Pictures should be omitted; restate word for word the lines from the one holding "am to 12.00" through the last line of the entries below.

Available records:
Segment Open
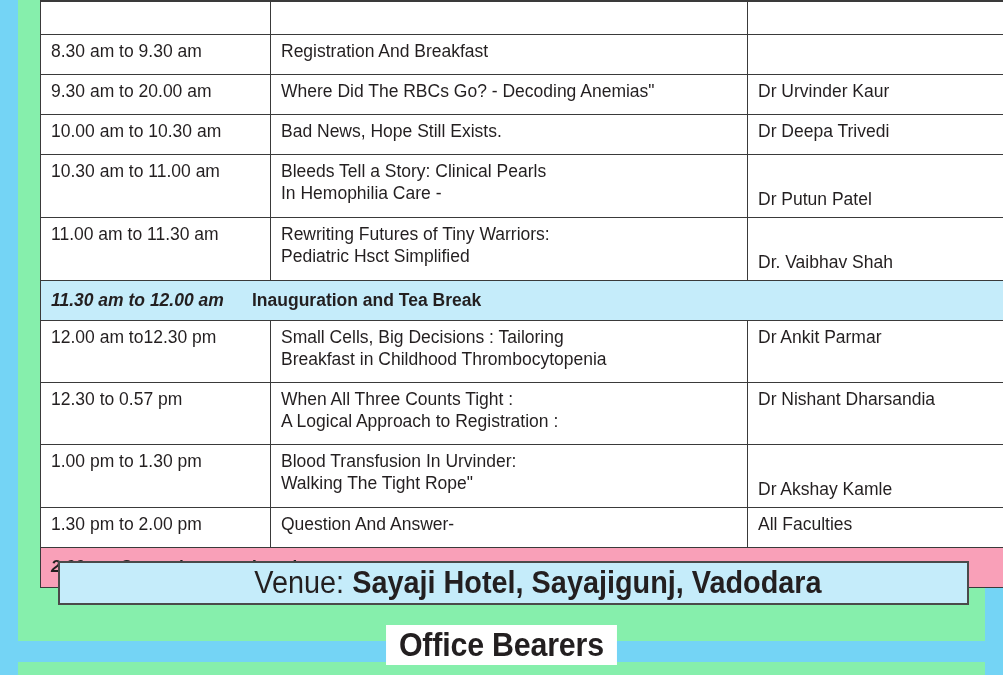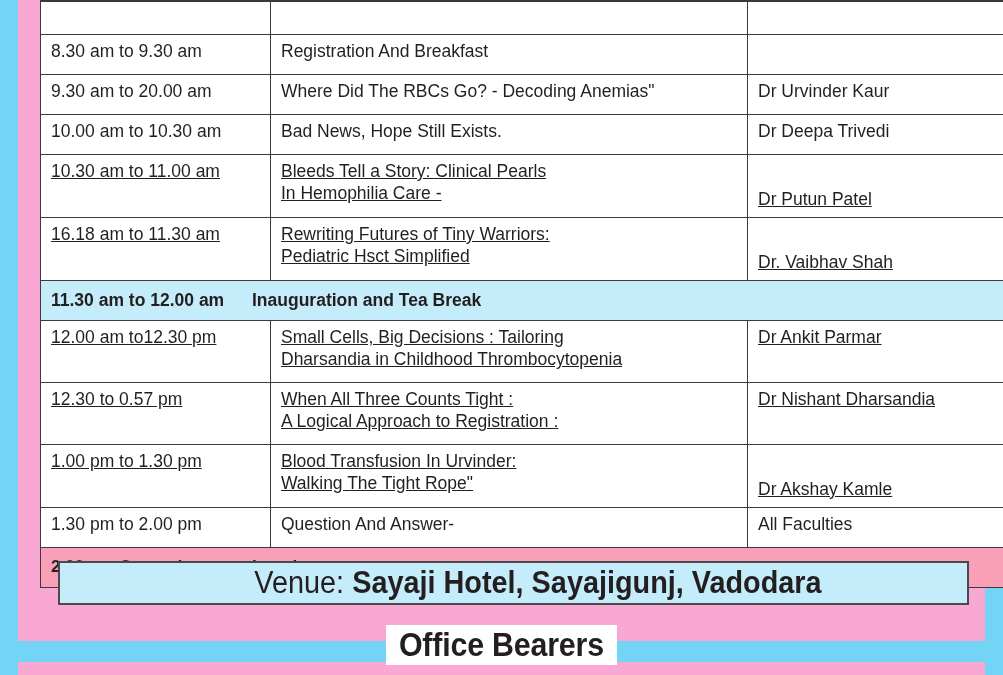"8.30 am to 9.30 am" .page { background: #f9a8d4 -> #86efac }
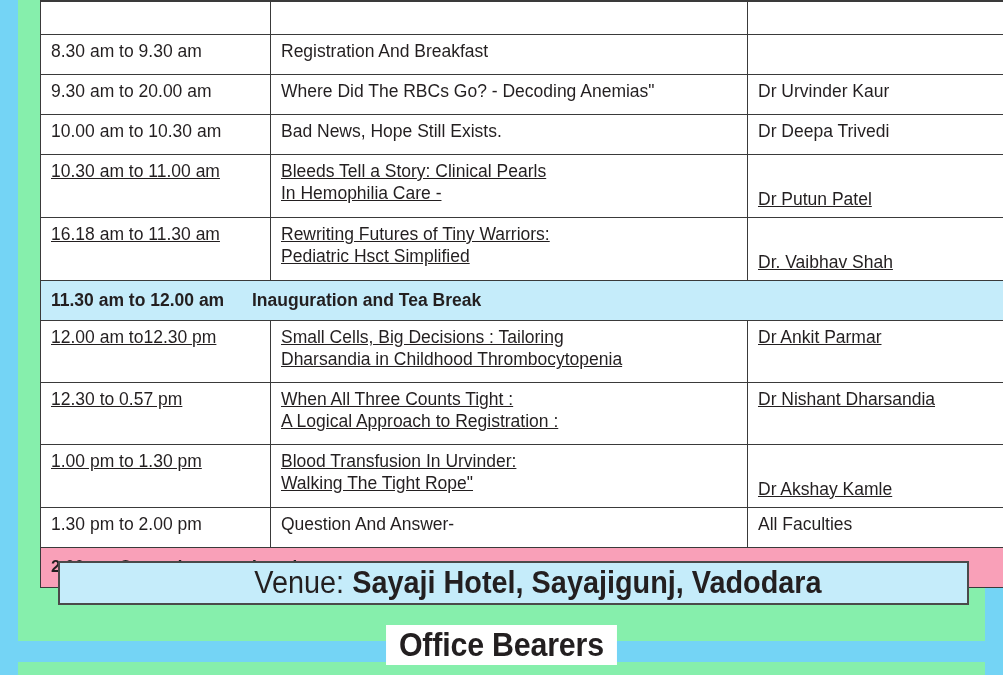"10.30 am to 11.00 am" .row-2line td { text-decoration: underline -> none }
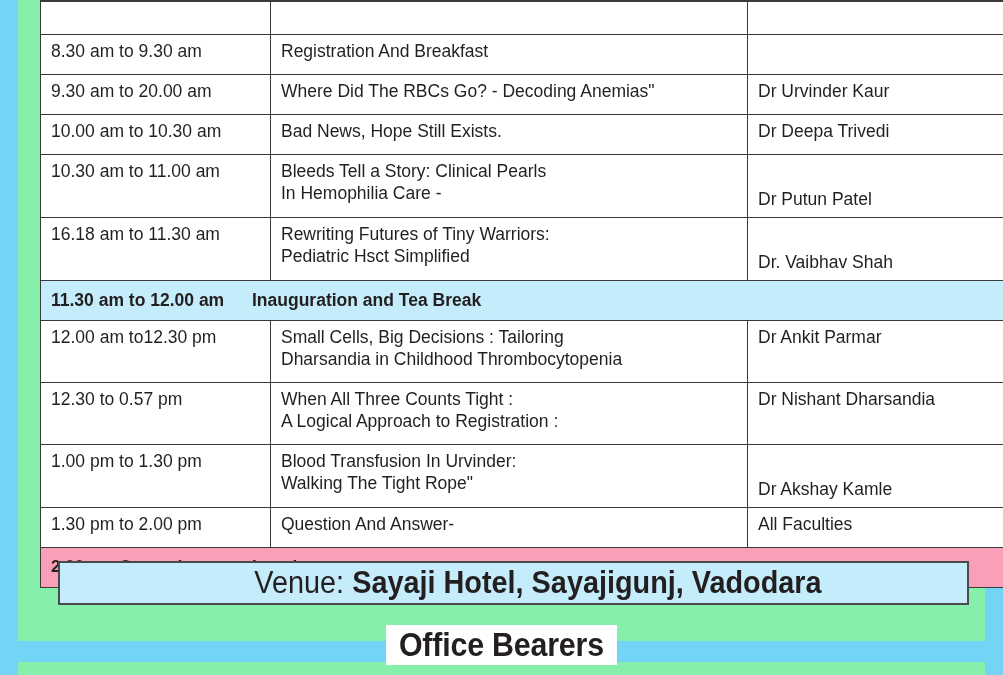"16.18 am to 11.30 am" td.col-time { text: 16.18 -> 11.00 }
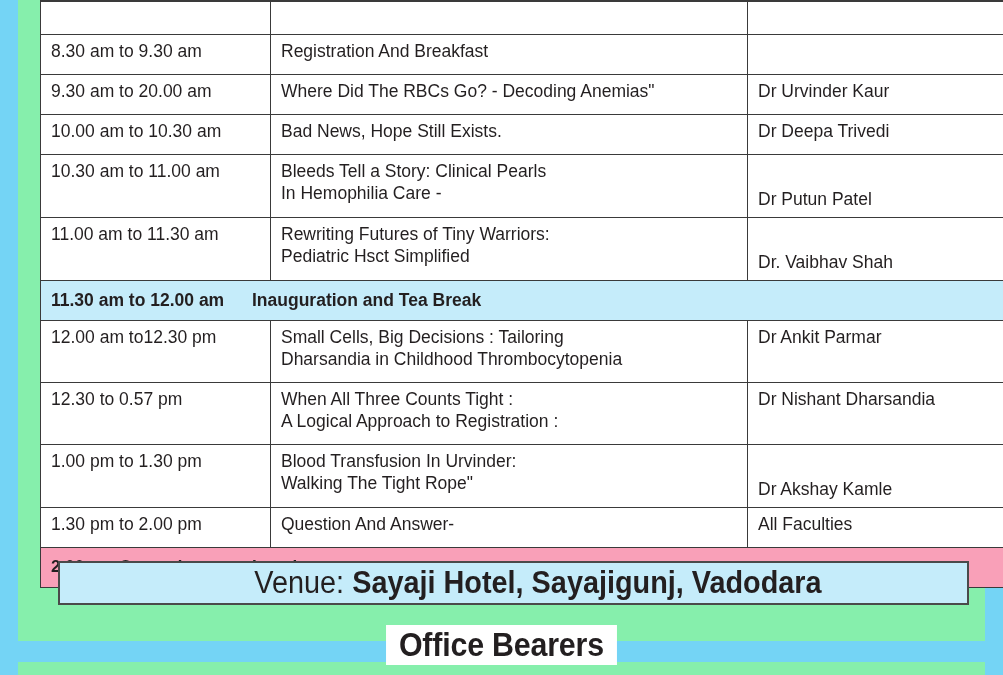"11.30 am to 12.00 am" .span-inner .t { font-style: none -> italic }
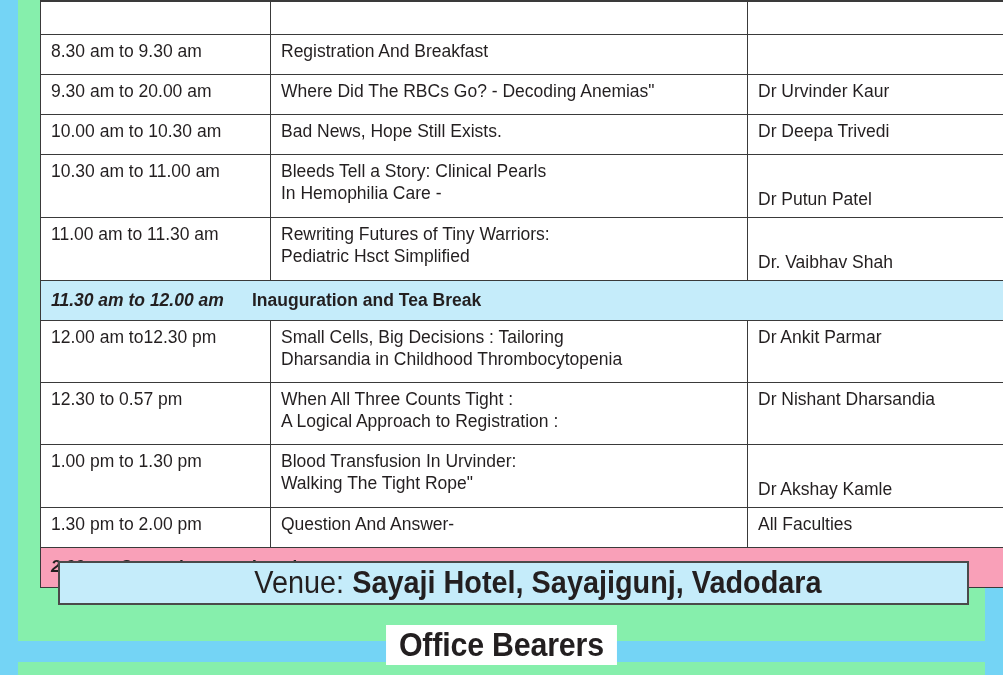"Dharsandia in Childhood Thrombocytopenia" div { text: Dharsandia -> Breakfast }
Segment Closed
Expected output:
"11.30 am to 12.00 am" .span-inner .t { font-style: none -> italic }
"Dharsandia in Childhood Thrombocytopenia" div { text: Dharsandia -> Breakfast }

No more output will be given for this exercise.